To find out how much fabric you need for a pleated ruffle, count the layers:

If you fold under exactly as much as the spacing between pleats, so that the fold underneath exactly meets the fold on top, then the ruffle is three layers thick and you need three times as much fabric as the length of the finished ruffle.

If you fold under half an inch and space the pleats one inch apart, half the ruffle is three layers and half is one layer.  So you need twice as much fabric as the length of the ruffle: half, plus three halves.  (Another way to think of this is that you have, every inch, a half-inch tuck that takes up another inch.)

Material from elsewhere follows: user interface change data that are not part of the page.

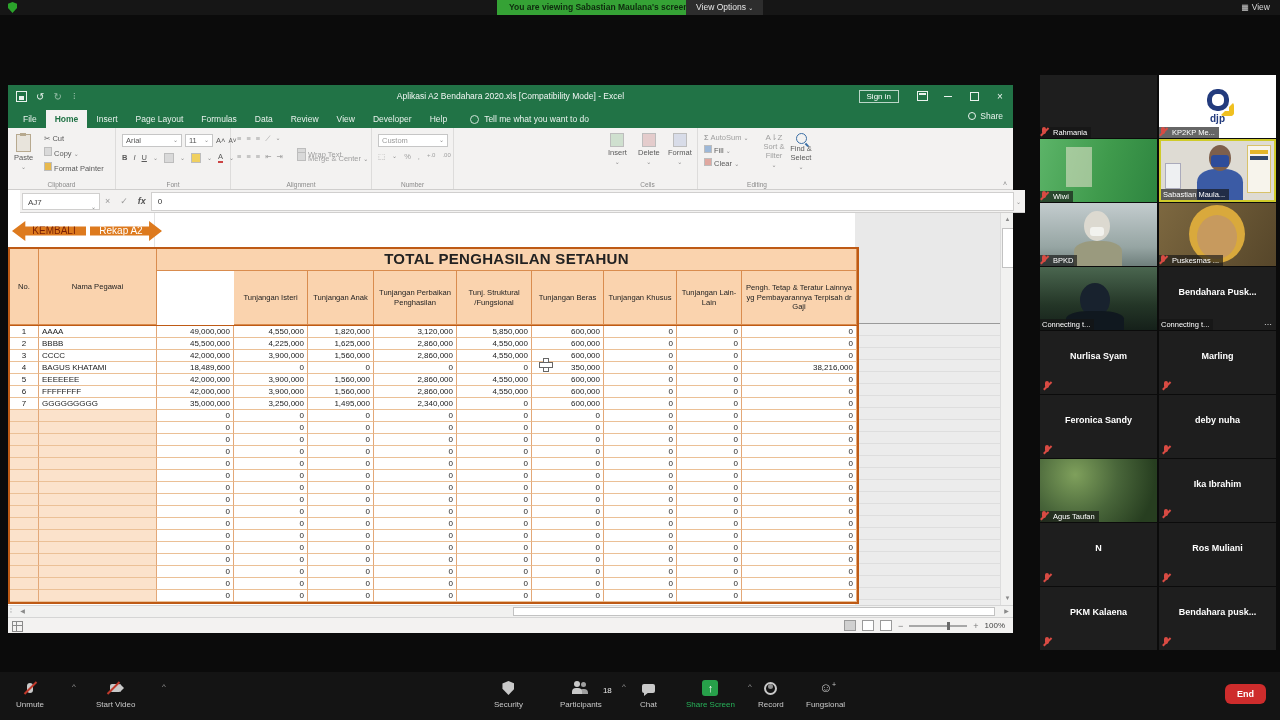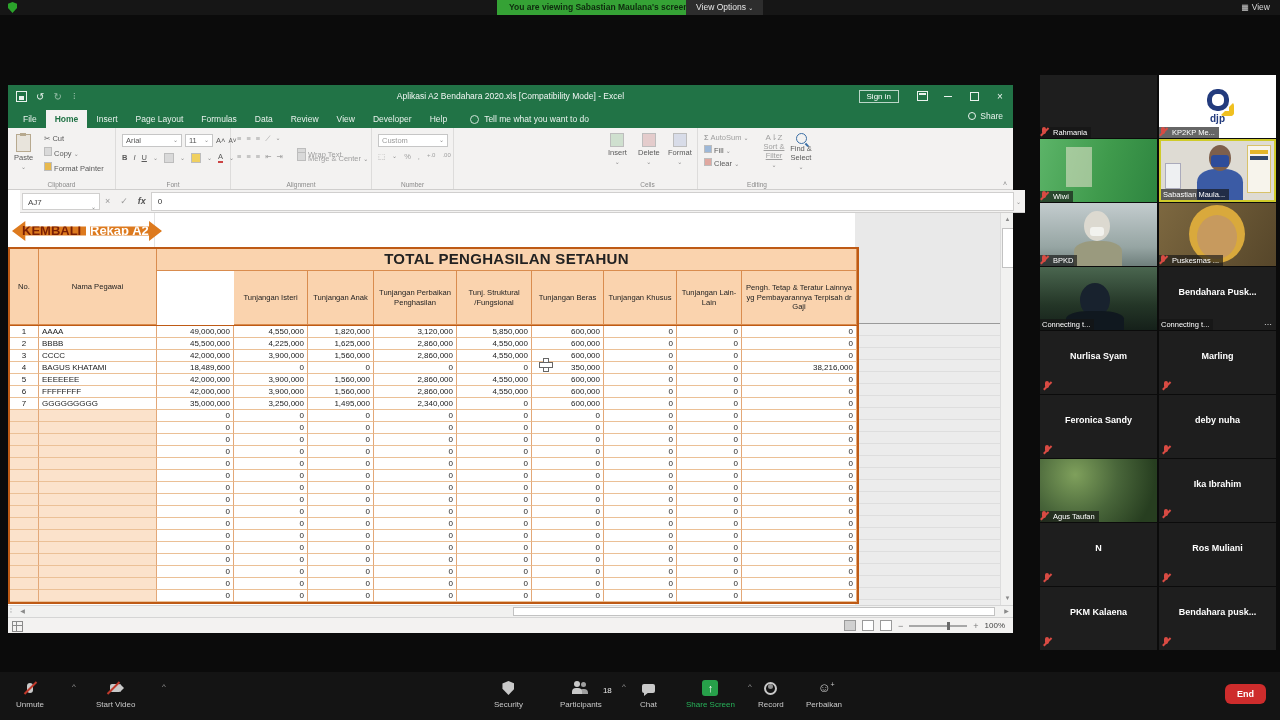--- a/index.html
+++ b/index.html
@@ -331,7 +331,7 @@
       </div>
       <div class="bigbtn dim" style="position:absolute;left:64px;top:5px;width:24px;">
         <span class="ritem dim" style="font-size:8px;">A⇂Z</span>
-        <span class="ritem dim" style="text-align:center;line-height:1.15;text-decoration:underline;">Sort &amp; Filter</span>
+        <span class="ritem dim" style="text-align:center;line-height:1.15;">Sort &amp; Filter</span>
           <span class="chev">⌄</span>
       </div>
       <div class="bigbtn" style="position:absolute;left:90px;top:5px;width:26px;">

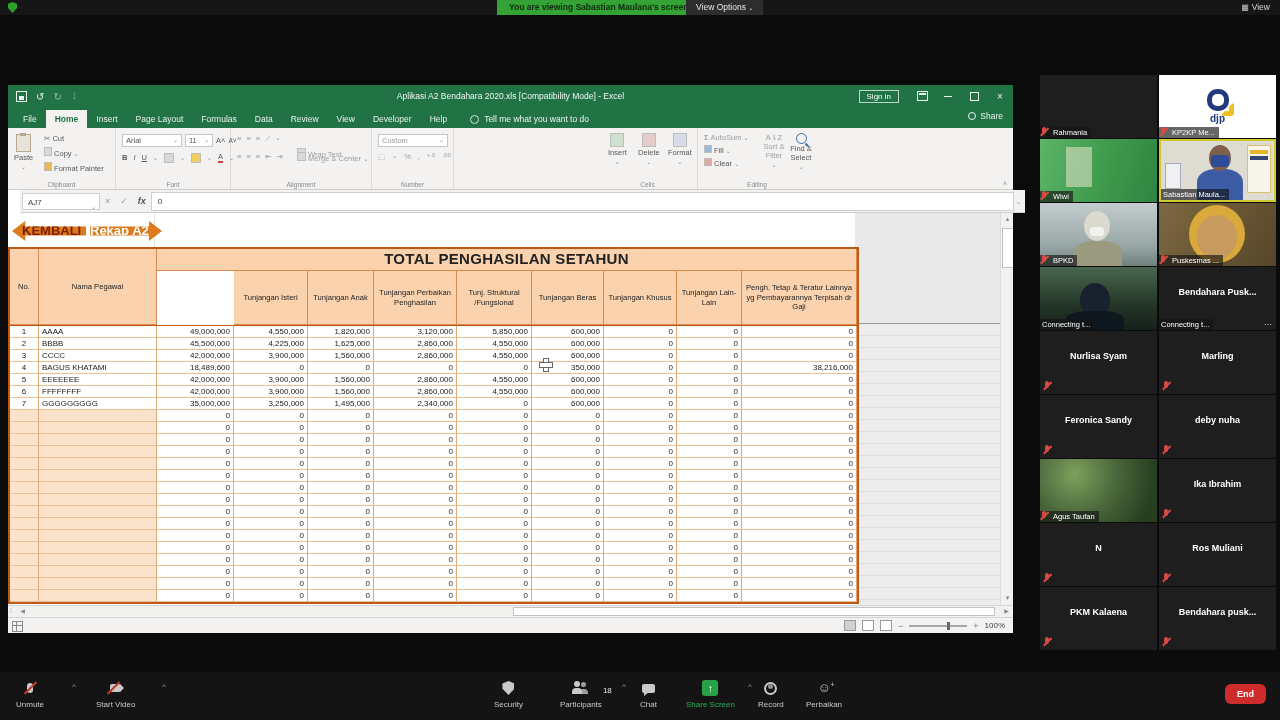--- a/index.html
+++ b/index.html
@@ -66,7 +66,7 @@
     background:repeating-linear-gradient(to bottom,#ececec 0 11px,#dedede 11px 12px);}
   .colline{position:absolute;left:146px;top:0;width:1px;height:34px;background:#e3e3e3;}
 
-  .navarrow{position:absolute;top:8px;height:20px;line-height:20px;font-size:13px;font-weight:bold;}
+  .navarrow{position:absolute;top:8px;height:20px;line-height:20px;font-size:10px;font-weight:normal;text-align:center;}
   #btn-kembali{left:4px;width:74px;background:#DD7A1E;color:#7a1f04;
     clip-path:polygon(0 50%,18% 0,18% 28%,100% 28%,100% 72%,18% 72%,18% 100%);padding-left:10px;box-sizing:border-box;}
   #btn-rekap{left:82px;width:72px;background:#DD7A1E;color:#fff;

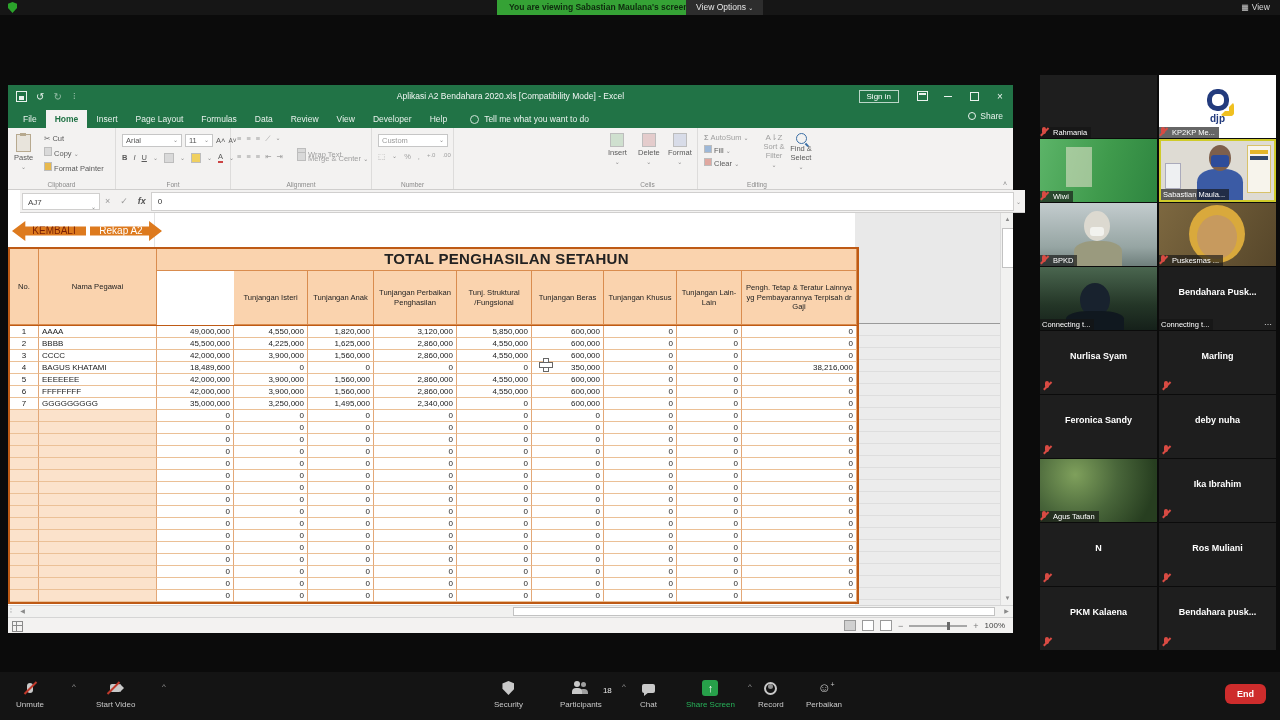--- a/index.html
+++ b/index.html
@@ -868,7 +868,7 @@
   </div>
   <div class="tbtn" style="left:806px;">
     <span class="ic ic-react">☺<i>+</i></span>
-    <span>Perbaikan</span>
+    <span>Fungsional</span>
   </div>
   <span id="endbtn">End</span>
 </div>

If you fold under twice the spacing, so that each underfold covers two pleats, it's five layers thick (three for the pleat, and two layers for the pleat on top of it), so you need five times the fabric.  (Another way to think of it: every inch you have a two-inch tuck that takes up four inches.)

If you fold under once and a half, half will be five layers and half will be three, so you need five halves plus three halves, which is four times the fabric.

When making a pleated skirt, I don't bother with math.  I cut a panel the desired width at the hem — usually all the fabric I've got, which is why my red-flowered skirt has black pockets — and place pins around the waist band to mark the desired number of pleats.  Then I divide the skirt into the same number of sections, pin the marks together, and form the pleats.  See 1950s Pleated and Gathered Skirts.